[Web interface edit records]
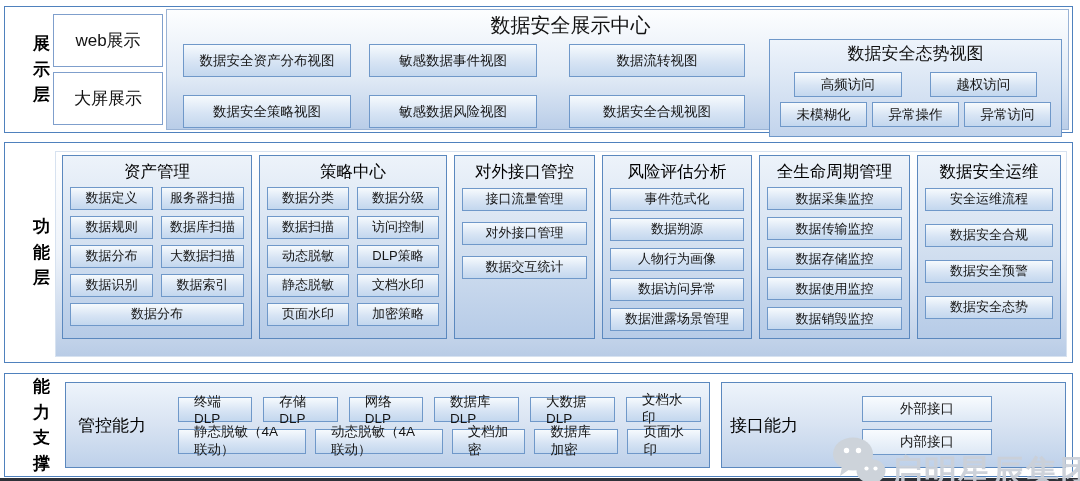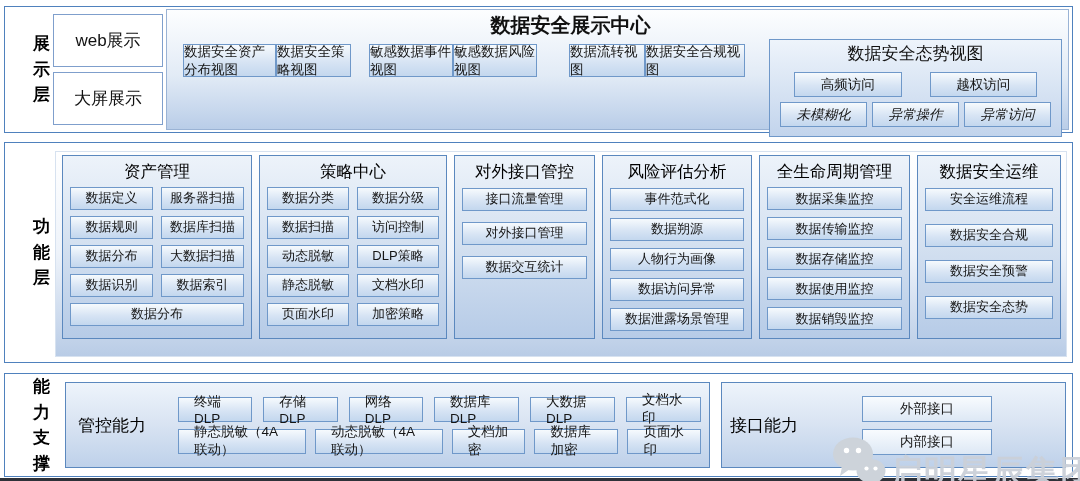--- a/index.html
+++ b/index.html
@@ -23,7 +23,7 @@
   .dl-panel{flex:1;margin:2px 3px;border:1px solid #9ab3d5;box-sizing:border-box;
             background:linear-gradient(180deg,#fdfeff 0%,#e2ebf6 55%,#b9cde8 100%);
             display:flex;flex-direction:column;padding:2px 6px 5px 8px;}
-  .dl-title{font-size:20px;font-weight:bold;text-align:center;padding-right:96px;line-height:1.35;}
+  .dl-title{font-size:20px;font-weight:normal;text-align:center;padding-right:96px;line-height:1.35;}
   .dl-body{flex:1;display:flex;align-items:stretch;}
   .view-col{display:flex;flex-direction:row;justify-content:space-between;
             padding:5px 0 9px;width:168px;box-sizing:border-box;}

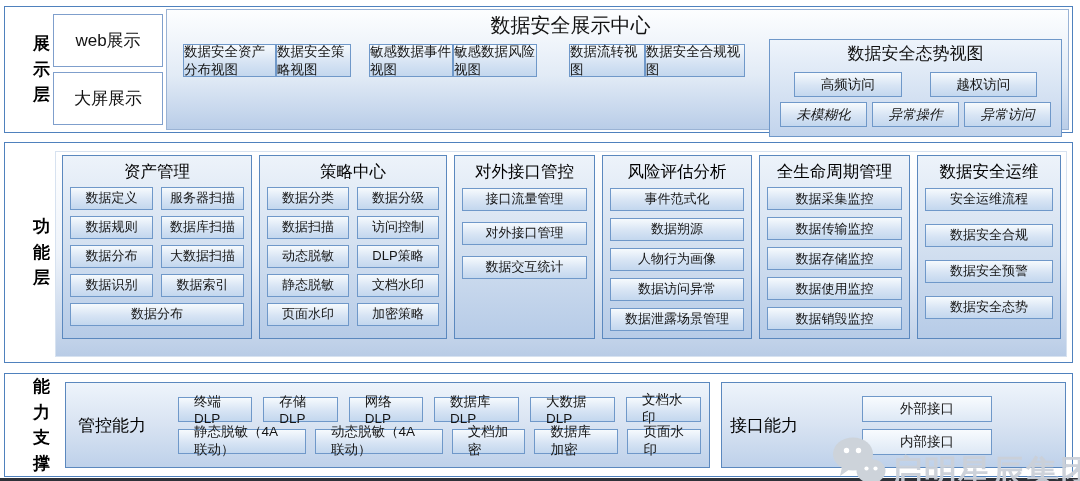--- a/index.html
+++ b/index.html
@@ -25,7 +25,7 @@
             display:flex;flex-direction:column;padding:2px 6px 5px 8px;}
   .dl-title{font-size:20px;font-weight:normal;text-align:center;padding-right:96px;line-height:1.35;}
   .dl-body{flex:1;display:flex;align-items:stretch;}
-  .view-col{display:flex;flex-direction:row;justify-content:space-between;
+  .view-col{display:flex;flex-direction:column;justify-content:space-between;
             padding:5px 0 9px;width:168px;box-sizing:border-box;}
   .vc0{margin-left:8px;}
   .vc1{margin-left:18px;}

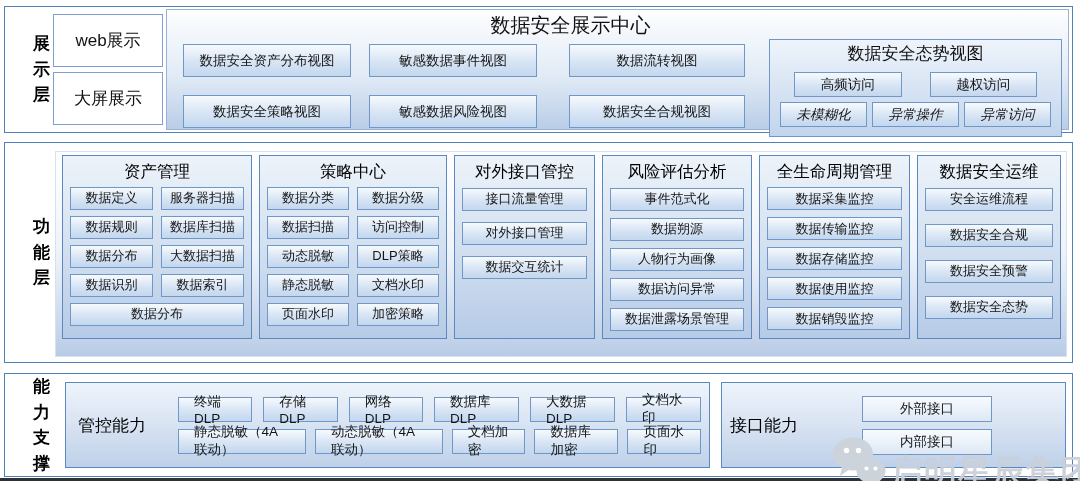--- a/index.html
+++ b/index.html
@@ -40,7 +40,7 @@
   .situation-title{text-align:center;font-size:17px;line-height:1.55;}
   .sit-row{display:flex;margin-top:5px;}
   .sit-row-1{gap:28px;padding:0 14px;}
-  .sit-row-2{gap:5px;font-style:italic;}
+  .sit-row-2{gap:5px;}
   .sbtn{flex:1;height:25px;font-size:13.5px;}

* **Work to be completed**
Leaving out every picture, repeat the records above exactly as they stand.

* **Output of the exercise**
--- a/index.html
+++ b/index.html
@@ -23,7 +23,7 @@
   .dl-panel{flex:1;margin:2px 3px;border:1px solid #9ab3d5;box-sizing:border-box;
             background:linear-gradient(180deg,#fdfeff 0%,#e2ebf6 55%,#b9cde8 100%);
             display:flex;flex-direction:column;padding:2px 6px 5px 8px;}
-  .dl-title{font-size:20px;font-weight:bold;text-align:center;padding-right:96px;line-height:1.35;}
+  .dl-title{font-size:20px;font-weight:normal;text-align:center;padding-right:96px;line-height:1.35;}
   .dl-body{flex:1;display:flex;align-items:stretch;}
   .view-col{display:flex;flex-direction:row;justify-content:space-between;
             padding:5px 0 9px;width:168px;box-sizing:border-box;}

--- a/index.html
+++ b/index.html
@@ -25,7 +25,7 @@
             display:flex;flex-direction:column;padding:2px 6px 5px 8px;}
   .dl-title{font-size:20px;font-weight:normal;text-align:center;padding-right:96px;line-height:1.35;}
   .dl-body{flex:1;display:flex;align-items:stretch;}
-  .view-col{display:flex;flex-direction:row;justify-content:space-between;
+  .view-col{display:flex;flex-direction:column;justify-content:space-between;
             padding:5px 0 9px;width:168px;box-sizing:border-box;}
   .vc0{margin-left:8px;}
   .vc1{margin-left:18px;}

--- a/index.html
+++ b/index.html
@@ -40,7 +40,7 @@
   .situation-title{text-align:center;font-size:17px;line-height:1.55;}
   .sit-row{display:flex;margin-top:5px;}
   .sit-row-1{gap:28px;padding:0 14px;}
-  .sit-row-2{gap:5px;font-style:italic;}
+  .sit-row-2{gap:5px;}
   .sbtn{flex:1;height:25px;font-size:13.5px;}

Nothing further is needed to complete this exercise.